This Week at NASA | This Week @ NASA: Remembering our Fallen Heroes
Remembering our fallen heroes … A milestone for our InSight lander on Mars … And, data released on our global temperature … a few of the stories to tell you about – This Week at NASA!
NASA Day of Remembrance
On Feb. 7, our administrator, Jim Bridenstine was joined by Vice President Mike Pence and other senior NASA officials, for the annual observance at Arlington National Cemetery in Virginia held as part of the agency’s Day of Remembrance.
The annual event pays tribute to the fallen astronauts of Apollo 1, space shuttles Challenger and Columbia, and other members of the NASA family who lost their lives supporting the agency’s mission of exploration and discovery.
Vice President, Mike Pence:
NASA Administrator, Jim Bridenstine:
InSight Deploys Wind and Thermal Shield
On Feb. 2, our Mars InSight lander deployed its Wind and Thermal Shield. The domed shield is designed to cover and protect the lander’s seismometer from winds and temperature fluctuations so it can collect accurate data. The supersensitive seismometer, which was placed on the Martian surface in December, will provide the first look at the deep interior of the Red Planet, to help us better understand how it and other rocky planets are formed.

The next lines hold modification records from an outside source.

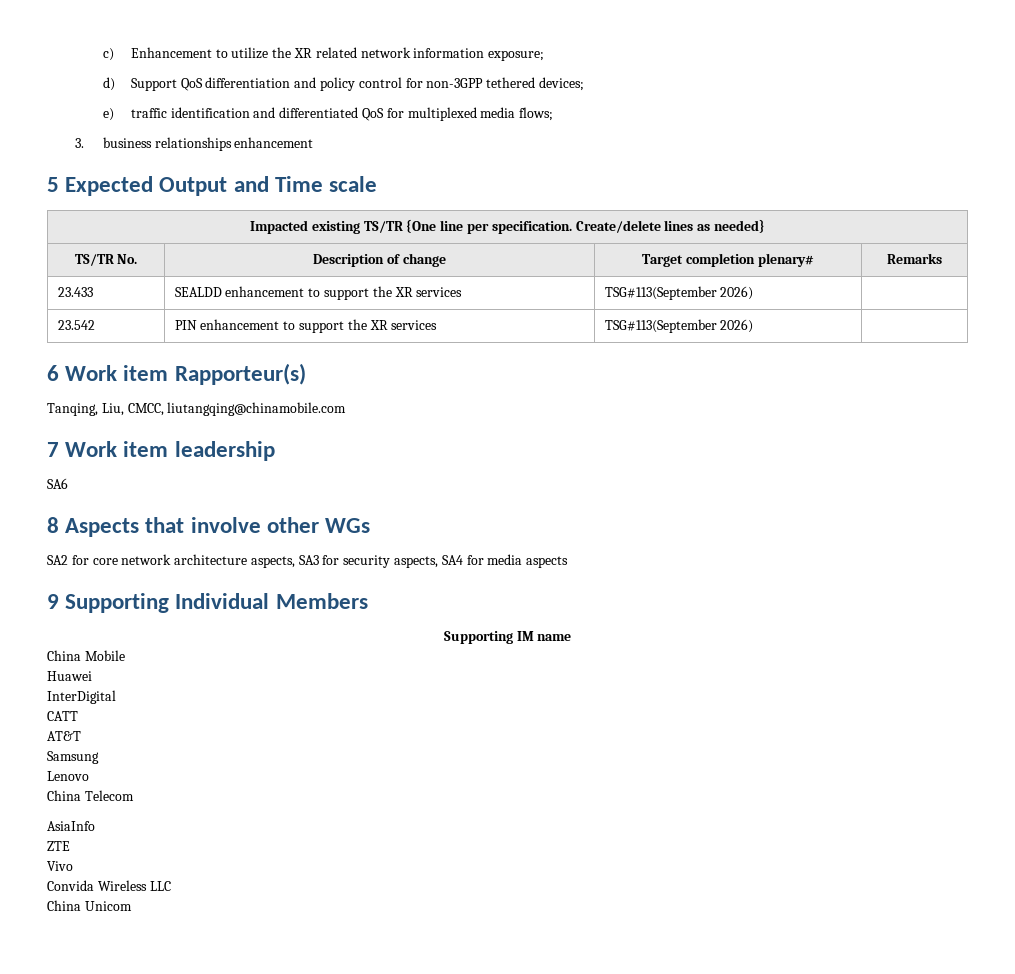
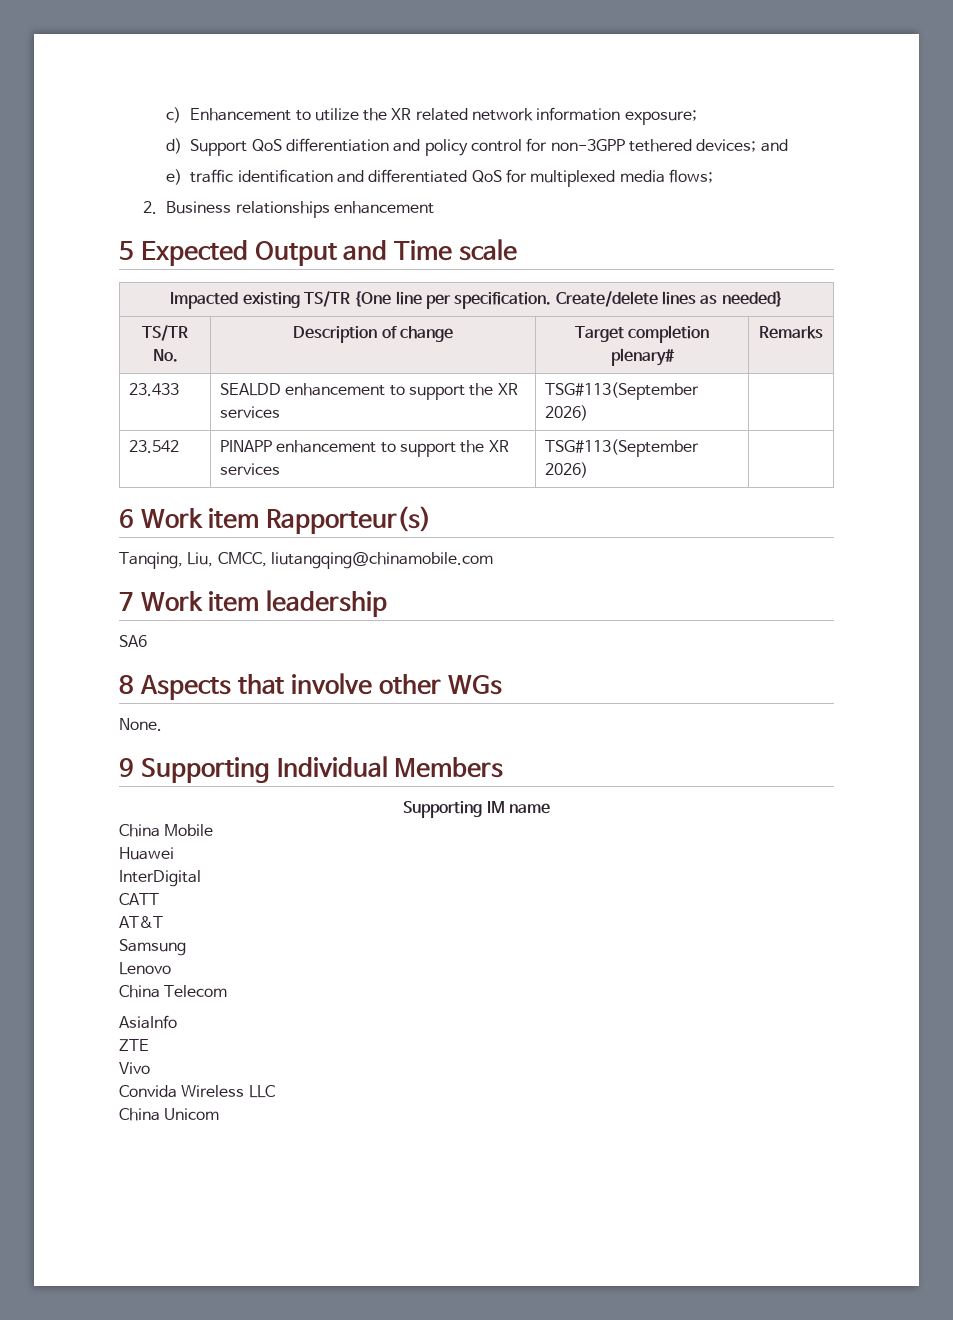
- d) Support QoS differentiation and policy control for non-3GPP tethered devices;
+ d) Support QoS differentiation and policy control for non-3GPP tethered devices; and
- 3. business relationships enhancement
+ 2. Business relationships enhancement
- 23.542 | PIN enhancement to support the XR services | TSG#113(September 2026) |
+ 23.542 | PINAPP enhancement to support the XR services | TSG#113(September 2026) |
- SA2 for core network architecture aspects, SA3 for security aspects, SA4 for media aspects
+ None.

2018 Annual Global Temperature Analyses: Warming Trend Continues
On Feb. 6, NASA and the National Oceanic and Atmospheric Administration provided the annual release of global temperature data and discussed the most important climate trends of 2018. According to independent analyses by both agencies, global surface temperatures in 2018 were the fourth warmest since 1880, the year modern global surface temperature record keeping began. The past five years are, collectively, the warmest years in the modern record.
Kepler’s “Last Light”
Our Kepler mission has released the final record of that spacecraft’s full field of view, before it ran out of fuel late last year and was retired to a safe orbit. The telescope was pointed toward the constellation Aquarius for this “last light” image, and captured glimpses of the TRAPPIST-1 and GJ 9827 systems. The blackened gaps in the image were caused by earlier random part-failures of Kepler’s camera and did not impact the rest of the instrument. Kepler opened its eyes to the skies more than nine years ago and went on to discover more than 2,600 worlds beyond our solar system, and statistically proved that our galaxy has even more planets than stars.
Cygnus Resupply Spacecraft Departs Space Station
After about three months attached to the International Space Station, the unpiloted Northrop Grumman Cygnus cargo spacecraft left the complex Feb. 8. The Cygnus – named after late astronaut John Young – delivered nearly 7,400 pounds of research and supplies to the station.